Based on the foregoing, and a review of the entire file and record IT IS HEREBY ORDERED that plaintiffs’ motion for partial summary judgment be denied and defendants’ motion granted with respect to plaintiffs’ first and third claims for relief. These claims are dismissed.

IT IS FURTHER ORDERED that, with respect to plaintiffs’ second claim for relief, plaintiffs’ motion for partial summary judgment be granted and defendants’ motion be denied.

IT IS HEREBY DECLARED that defendants’ policy, prior to August 22, 1986, of including as income lender retained school loan origination fees and insurance premiums when computing school loan recipients’ food stamp eligibility violated 7 U.S.C. § 2014(d)(3), as amended by the Food Security Act of 1985, effective December 23, 1985. Plaintiffs are entitled to seek retroactive benefits to that date.

IT IS FINALLY ORDERED that the Court will retain jurisdiction over the issue of the relief to which plaintiffs are entitled.

. In light of the fact that matters outside the pleadings have been presented and not excluded by the Court, the motions will be treated as cross-motions for summary judgment. Fed.R. Civ.P. 12(b)(6).

. The federal defendant withdrew its objections to plaintiffs’ motion for class certification prior to the May 7, 1987 hearing date. Accordingly, at the hearing, this Court summarily granted plaintiffs’ motion that the action be maintained as a class action pursuant to Fed.R.Civ.P. 23.

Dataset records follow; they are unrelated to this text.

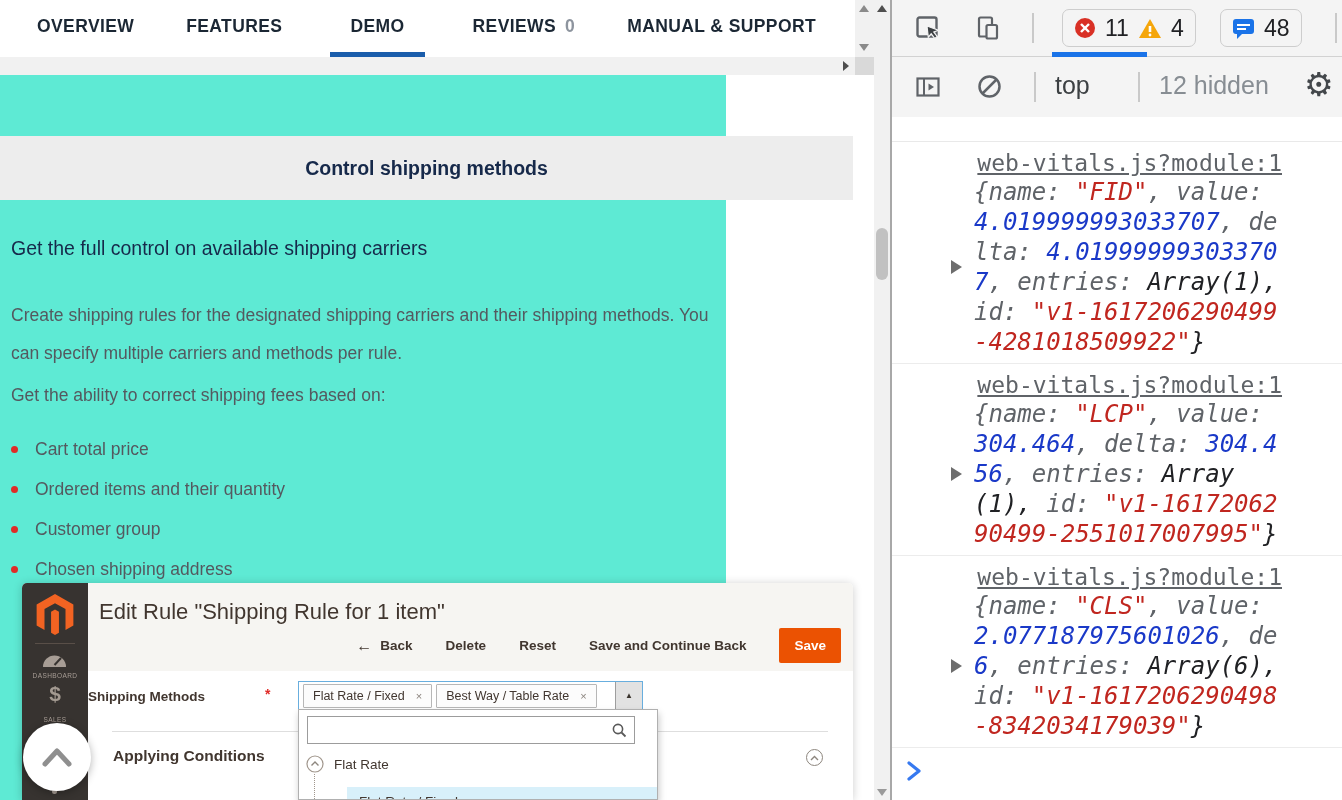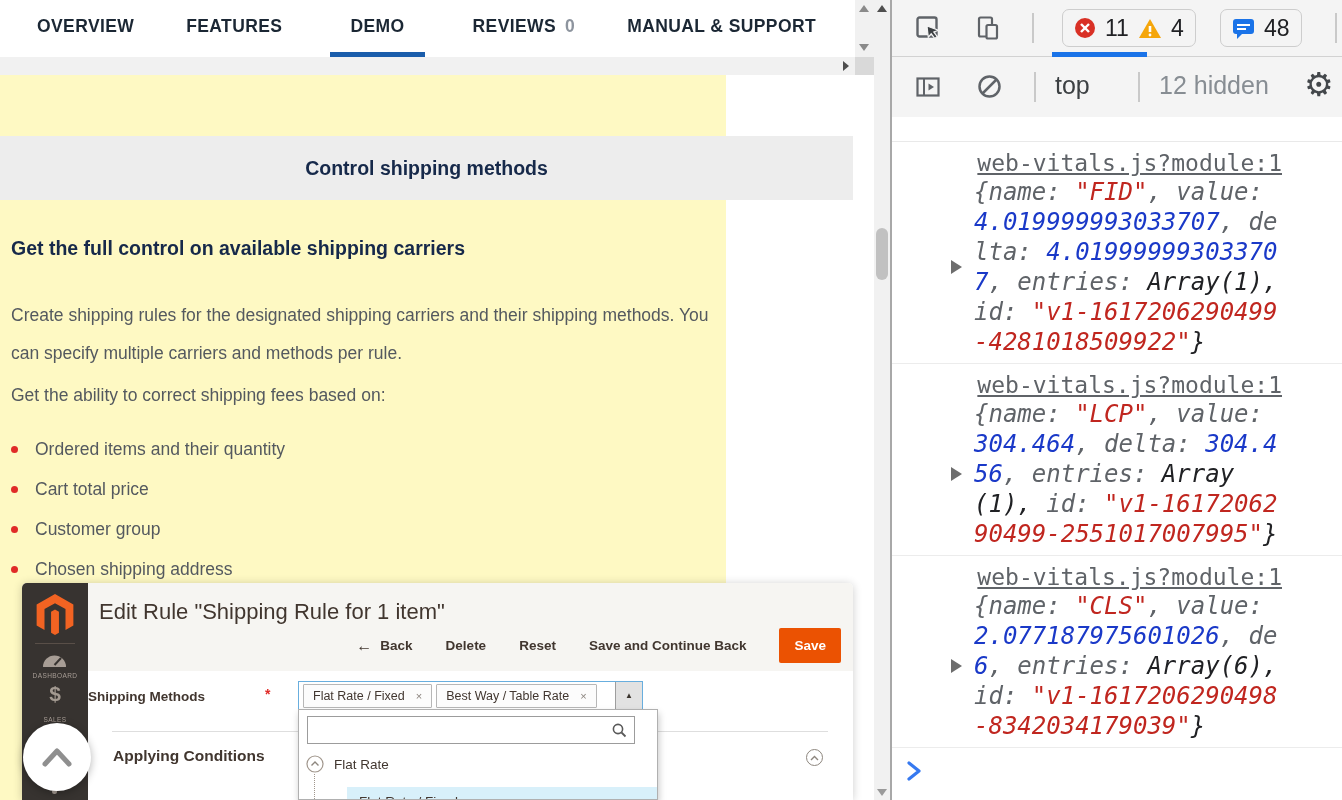"OVERVIEW" .left-pane { background: #fef9c3 -> #5eead4 }
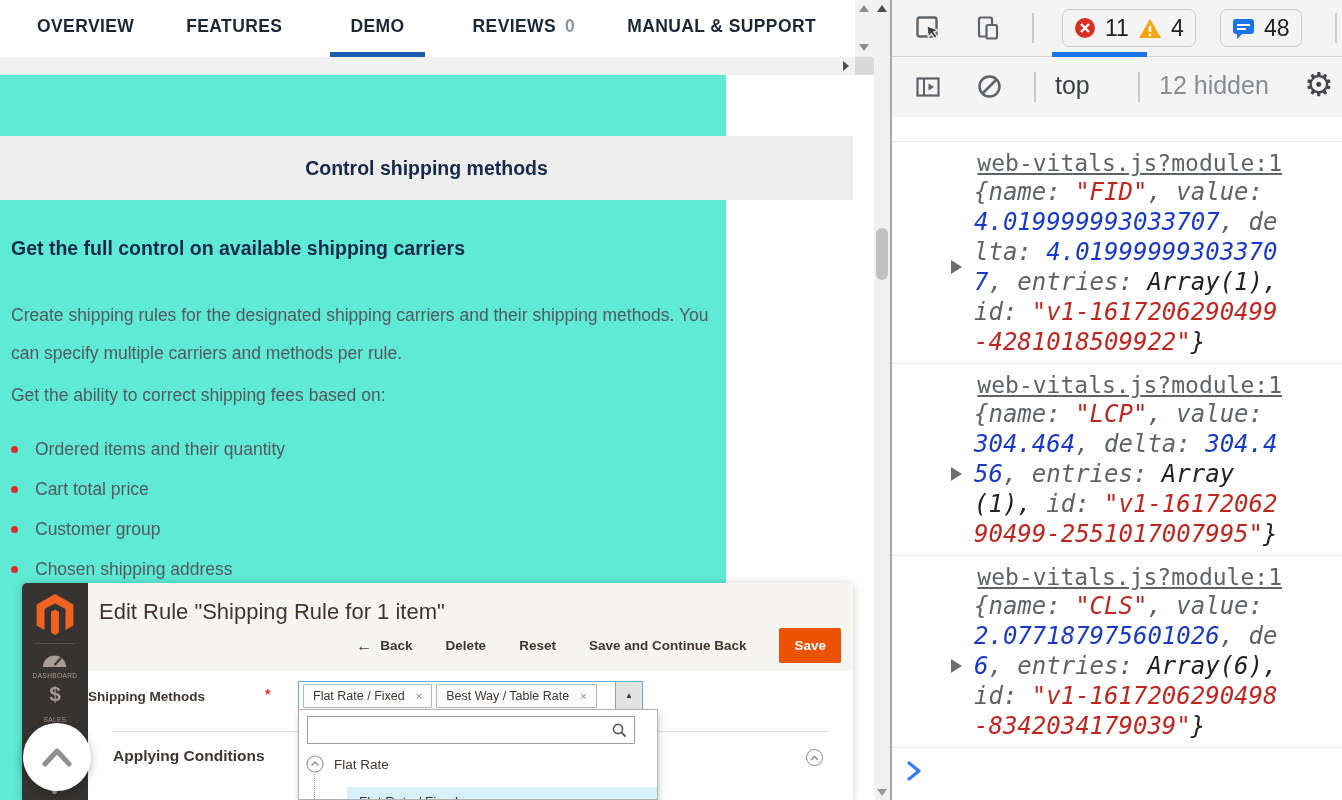"Get the full control on" .h3 { font-weight: 700 -> 400 }
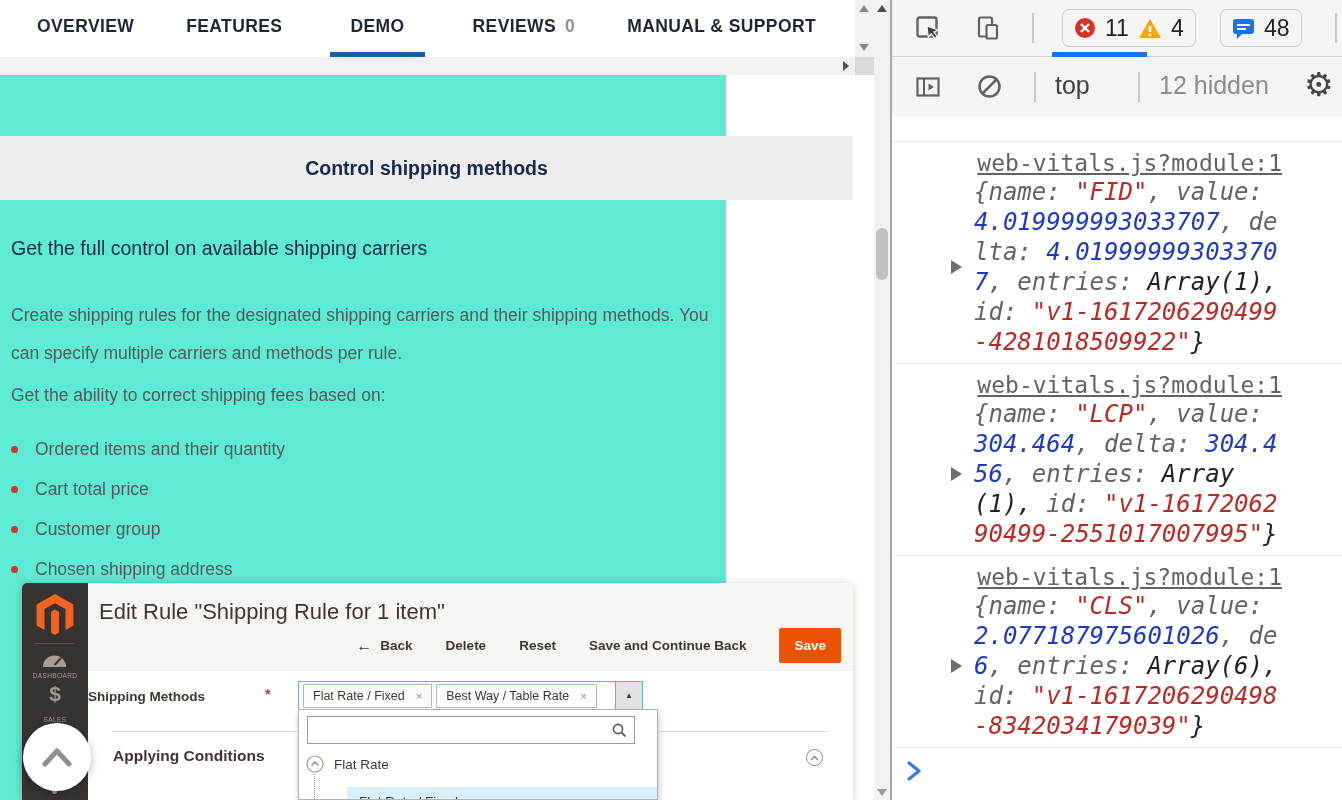"Ordered items and their quantity" li { order: before "Cart total price" -> after "Cart total price" }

. By statute, food stamp allotments found to be wrongfully withheld may be restored retroactively only for a period of not more than one year. 7 U.S.C. §§ 2020(e)(11) and 2023(b).

. According to the legislative history,

Mandatory fees would encompass any expense required by a school in order to attend or enroll in a particular course (e.g., a required microscope or other equipment). H.R.Rep. No. 464, 95th Cong. 34-35, reprinted in U.S.Code Cong. & Admin.News 1971, 2012 (emphasis added).

. Moreover, numerous sections of the Food Security Act of 1985 have separate effective dates and are not bound by the general effective date set forth in section 1801. See e.g. section 1511, 99 Stat. 1570 (eff. May 1, 1986) (codified as amended at 7 U.S.C. § 2114(e)); section 1514, 99 Stat. 1572 (eff. May 1, 1986) (codified as amended at 7 U.S.C. § 2014(g)); section 1531, 99 Stat. 1582 (eff. October 1, 1986) (codified as amended at 7 U.S.C. § 2020(i) and (j)); section 1542, 99 Stat. 1589 (eff. October 1, 1986) (codified as amended at 7 U.S.C. § 2027). Under defendant’s interpretation, these effective dates would also be rendered surplusage.